Her brain was damaged, her parents learned from neurologists. "It did not look good," Shillington said.
She said children who have metabolic crises are given glucose to maintain their blood sugar levels. They get seizure-control medications and those with Tango 2 are treated for potential hypothyroidism and heart arrhythmias.
But with Tango 2 as the underlying cause, Shillington also learned something hopeful: Aislynn's situation might not be as dire as what the specialists initially feared.
"Even with such a hit to the brain, kids can recover," she said.
Aislynn improved with care at Cincinnati Children's. The electroencephalogram electrodes were removed from her head. The ventilator came off. She breathed on her own.
Aislynn woke up.
She left the hospital for home in March, her parents prepped with instructions and equipment and a multitude of appointments scheduled.
Finding a new normal
Aislynn can no longer crawl or talk. Her nutrition comes through a tube. She doesn’t express emotions except for crying, generally from pain, her parents said.
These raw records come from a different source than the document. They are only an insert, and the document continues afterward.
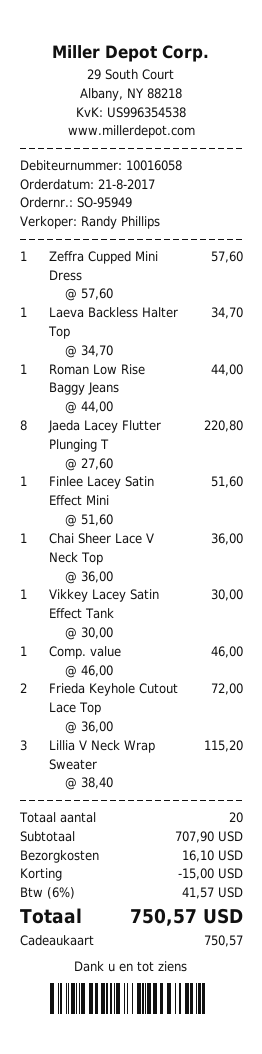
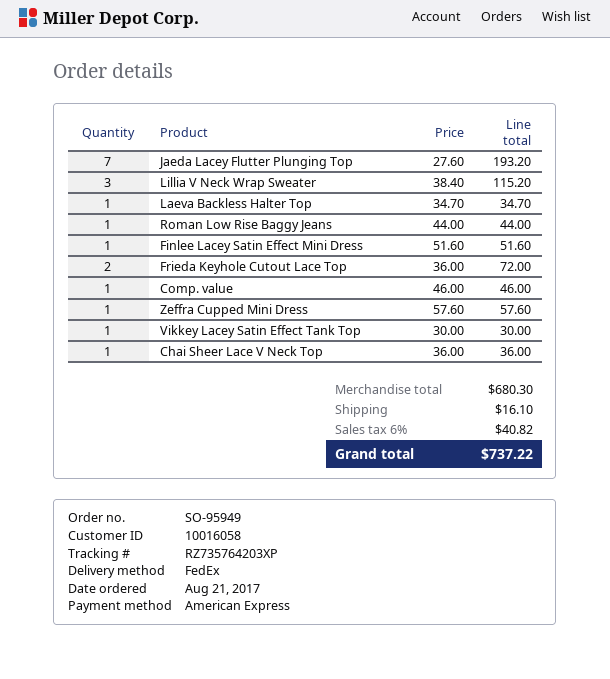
payment method: gift card -> American Express
Jaeda Lacey Flutter Plunging T: 8 x 27.60 = 220.80 -> 7 x 27.60 = 193.20
subtotal: 707.90 -> 680.30
discount: 15.00 -> none
tax: 6% = 41.57 -> 6% = 40.82
total: 750.57 -> 737.22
“She has good days and bad days,” Ashley Wiley said.
Her mother dedicates hours to therapy with her 18-month-old daughter, and Aislynn gets more at Cincinnati Children's.
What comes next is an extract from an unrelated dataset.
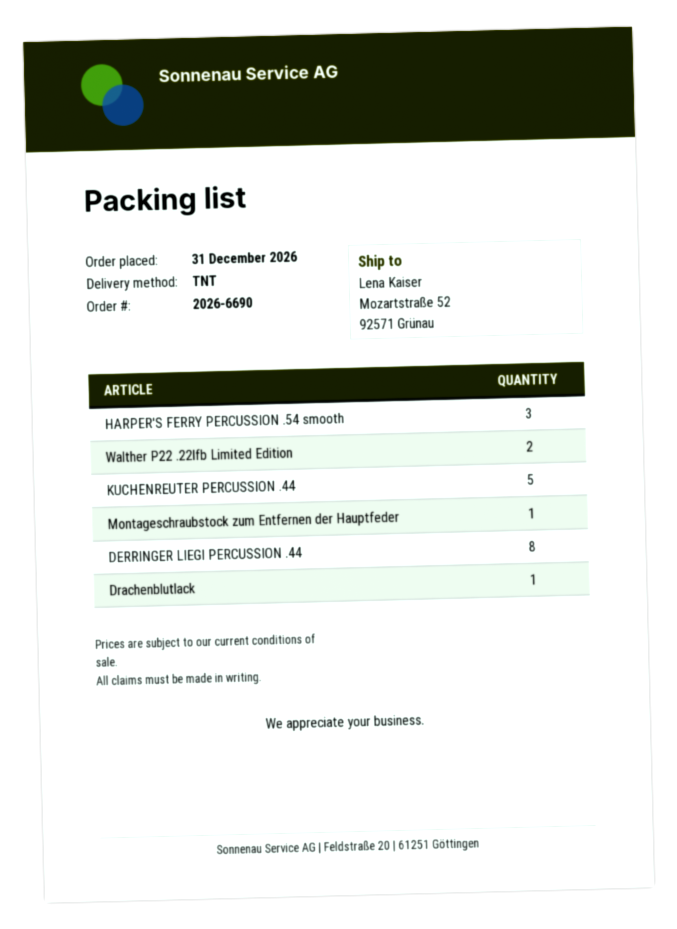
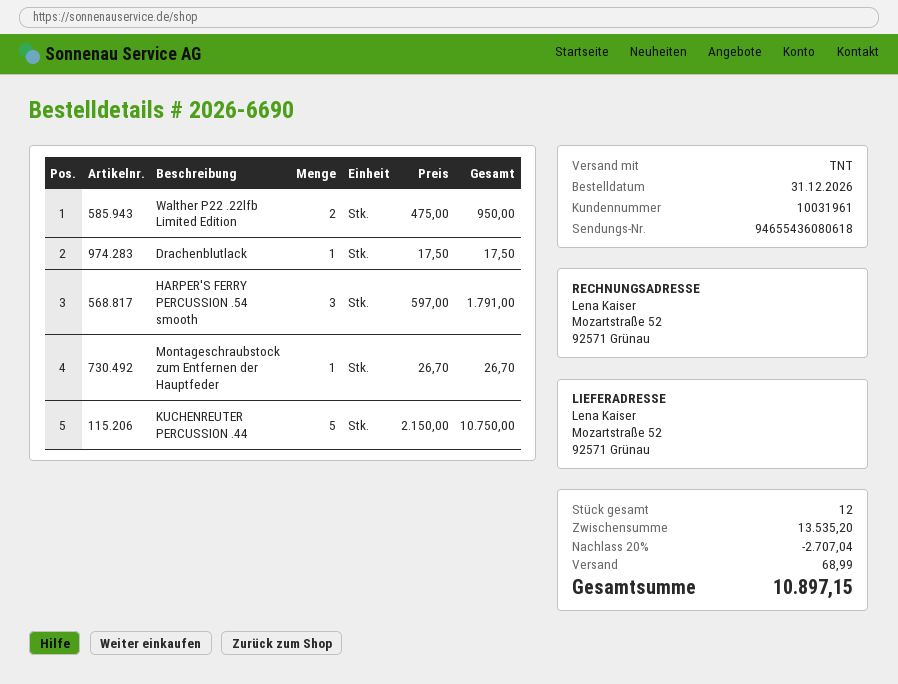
DERRINGER LIEGI PERCUSSION .44: 8 -> none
“We’re so thankful for just the little things,” her mother said. Aislynn can swallow. She breathes on her own.
The Wileys don't know how far Aislynn will get with all her hard work. But, her mother said, “With each day, she’ll make some improvements.”
They'd fretted about whether Adelaide had Tango 2. Turns out she does not. They worried about how Adelaide would react to her sister, but Adelaide acted as if almost no time had passed and her little sister was the same.
“She just jumped back in with her big sister role,” Ashley Wiley said, laughing. "She wants to help."
Parents advocate for Tango 2 research
And as the Wileys care for Aislynn, they want to help other parents of kids with Tango 2 disease.
They joined a Facebook group of parents who have kids with the disease. “We’re using each others’ stories to treat our own children,” Ashley Wiley said.
They're raising money for the nonprofit Tango 2 Research Foundation so more kids can have better outcomes and fewer parents will be hit with such a bewildering diagnosis.
Now, Ashley looks back on Jan. 9, the harrowing day when Aislynn could not wake up, and feels fortunate.
It was a day, she wrote on Facebook, that she and Jacob will never forget: “The day that both my children were in the hospital. The day that I had the thought that there was even a possibility that I might be leaving the hospital without either one." It was the first day, she wrote, that she prayed with her “whole heart,” her “whole body." She says God got them through it.
Life is different now. But life is much brighter than it was in January. Or February. Or March, Ashley Wiley said.
“We made it a month. We made it two months. And now we're home," she said.
To other parents of children with rare diseases, Ashley has a message: "You can make it through, too.”